## YOUR ASSIGNMENT
For this exercise, output the entries below exactly from the line that holds "(XOS 13.0.0, SDK33)" to the line that holds "- example-luau —", both ends included. No pictures belong in the copy.

## SOURCE INFORMATION
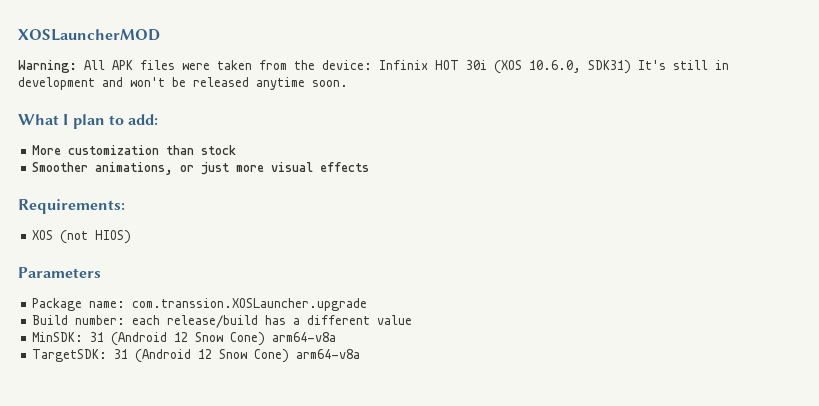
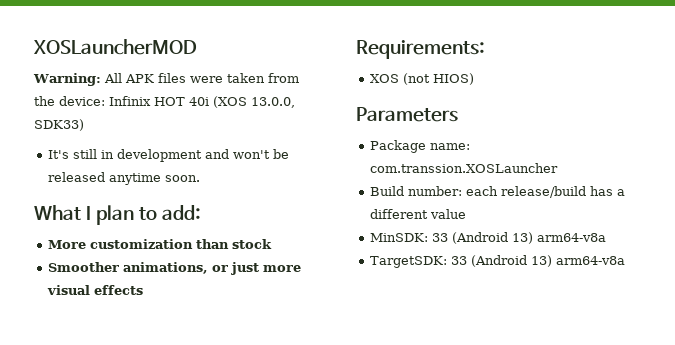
- Warning: All APK files were taken from the device: Infinix HOT 30i (XOS 10.6.0, SDK31) It's still in development and won't be released anytime soon.
+ Warning: All APK files were taken from the device: Infinix HOT 40i (XOS 13.0.0, SDK33)
+ It's still in development and won't be released anytime soon.
- Package name: com.transsion.XOSLauncher.upgrade
+ Package name: com.transsion.XOSLauncher
- MinSDK: 31 (Android 12 Snow Cone) arm64-v8a
- TargetSDK: 31 (Android 12 Snow Cone) arm64-v8a
+ MinSDK: 33 (Android 13) arm64-v8a
+ TargetSDK: 33 (Android 13) arm64-v8a

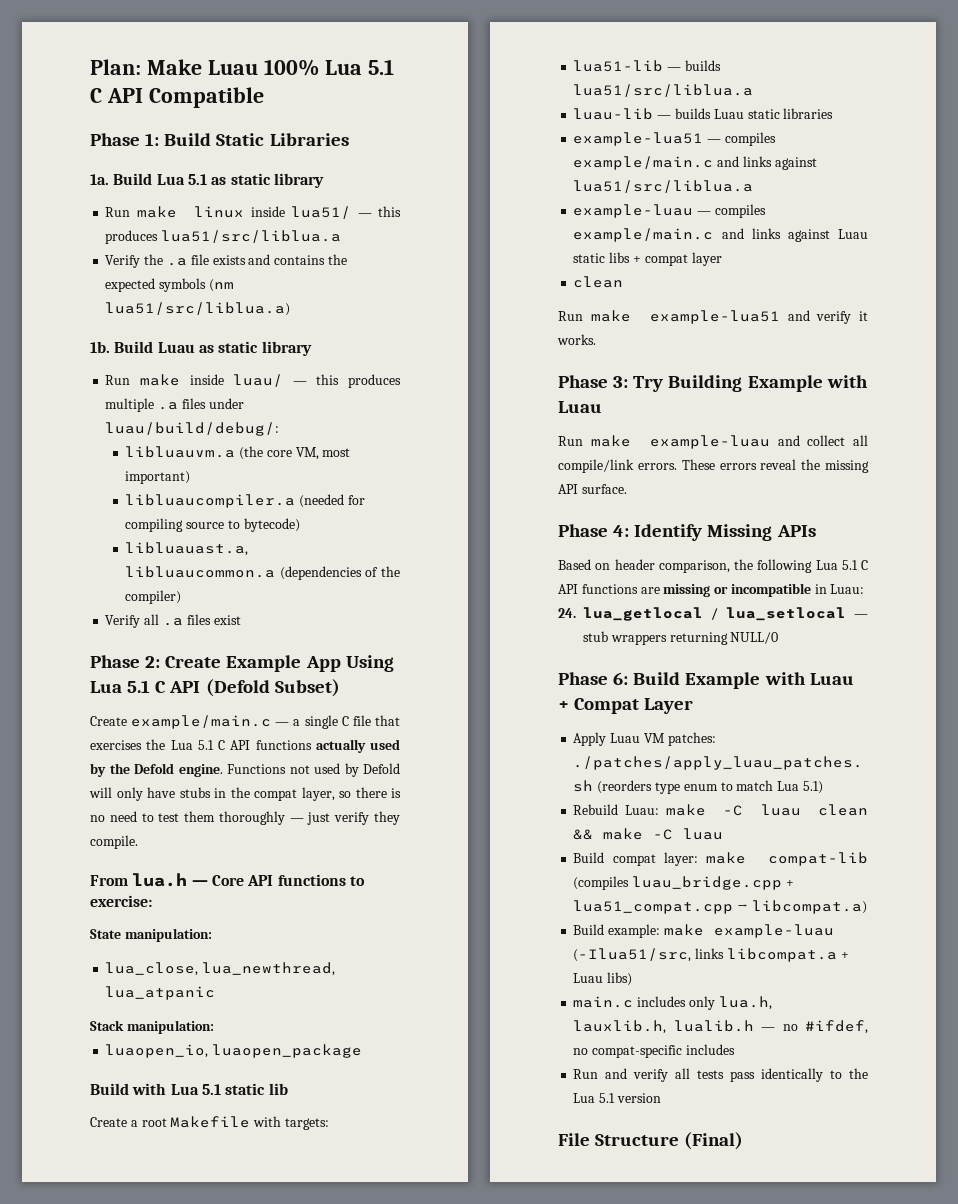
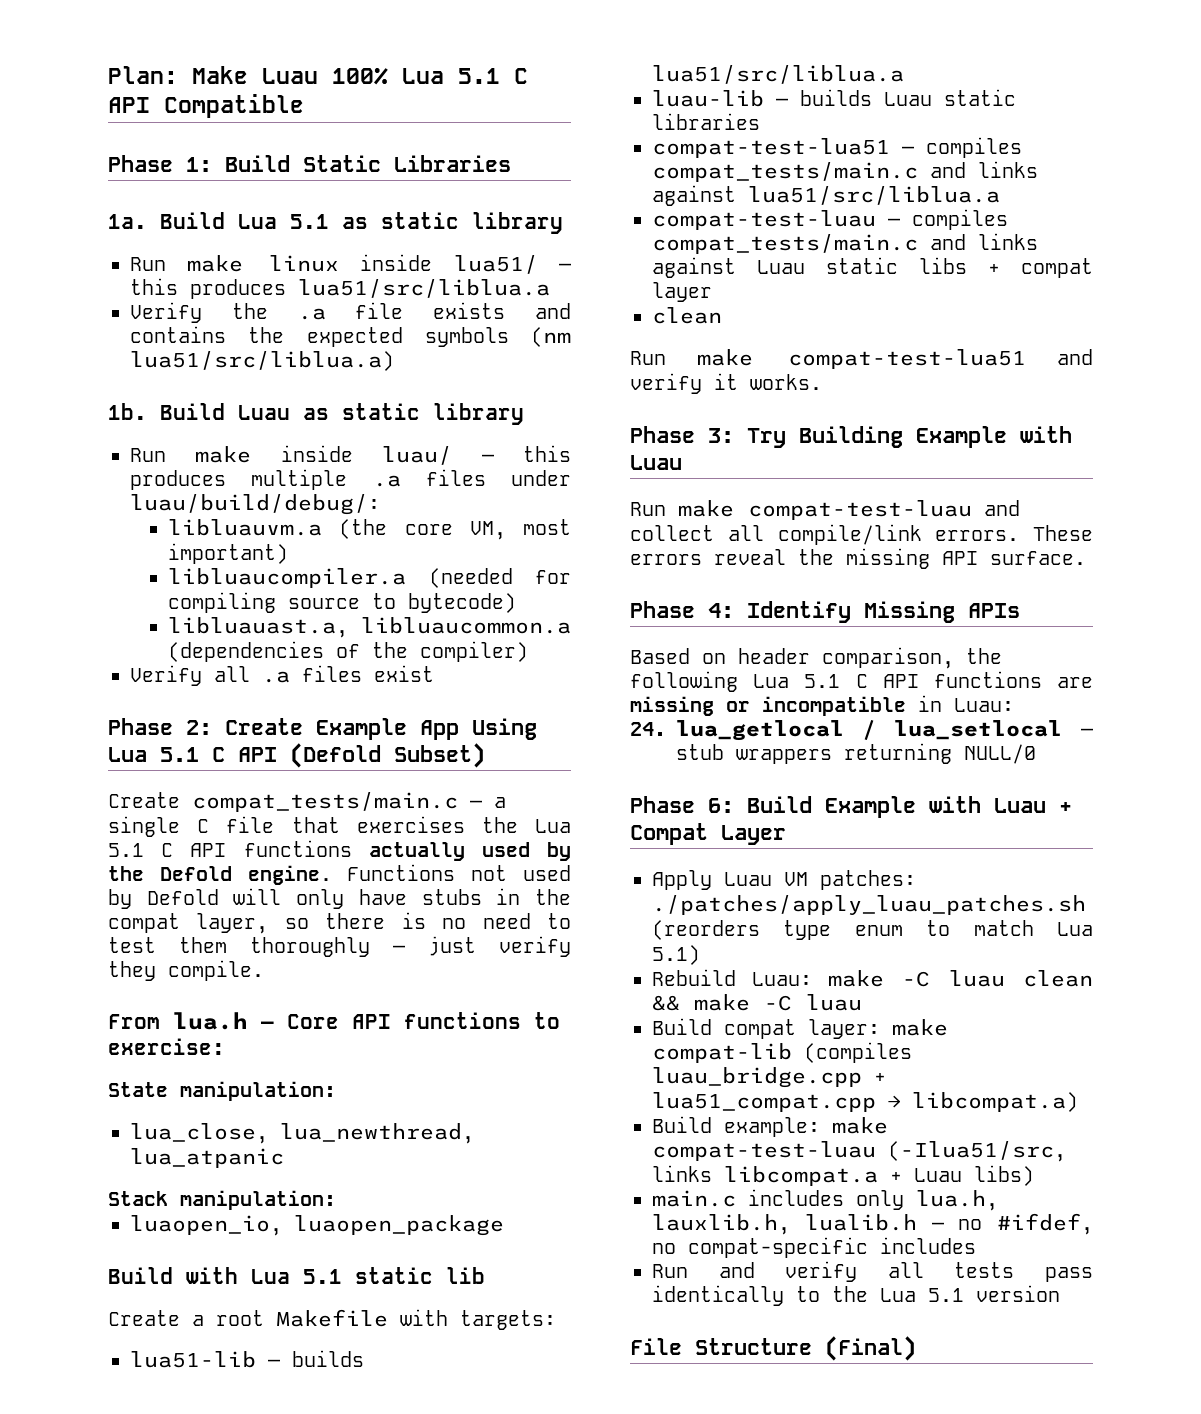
- Create example/main.c — a single C file that exercises the Lua 5.1 C API functions actually used by the Defold engine.
+ Create compat_tests/main.c — a single C file that exercises the Lua 5.1 C API functions actually used by the Defold engine.
- example-lua51 — compiles example/main.c and links against lua51/src/liblua.a
+ compat-test-lua51 — compiles compat_tests/main.c and links against lua51/src/liblua.a
- example-luau — compiles example/main.c and links against Luau static libs + compat layer
+ compat-test-luau — compiles compat_tests/main.c and links against Luau static libs + compat layer
- Run make example-lua51 and verify it works.
+ Run make compat-test-lua51 and verify it works.
- Run make example-luau and collect all compile/link errors.
+ Run make compat-test-luau and collect all compile/link errors.
- Build example: make example-luau (-Ilua51/src, links libcompat.a + Luau libs)
+ Build example: make compat-test-luau (-Ilua51/src, links libcompat.a + Luau libs)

## EXPECTED ANSWER
+ Warning: All APK files were taken from the device: Infinix HOT 40i (XOS 13.0.0, SDK33)
+ It's still in development and won't be released anytime soon.
- Package name: com.transsion.XOSLauncher.upgrade
+ Package name: com.transsion.XOSLauncher
- MinSDK: 31 (Android 12 Snow Cone) arm64-v8a
- TargetSDK: 31 (Android 12 Snow Cone) arm64-v8a
+ MinSDK: 33 (Android 13) arm64-v8a
+ TargetSDK: 33 (Android 13) arm64-v8a

- Create example/main.c — a single C file that exercises the Lua 5.1 C API functions actually used by the Defold engine.
+ Create compat_tests/main.c — a single C file that exercises the Lua 5.1 C API functions actually used by the Defold engine.
- example-lua51 — compiles example/main.c and links against lua51/src/liblua.a
+ compat-test-lua51 — compiles compat_tests/main.c and links against lua51/src/liblua.a
- example-luau — compiles example/main.c and links against Luau static libs + compat layer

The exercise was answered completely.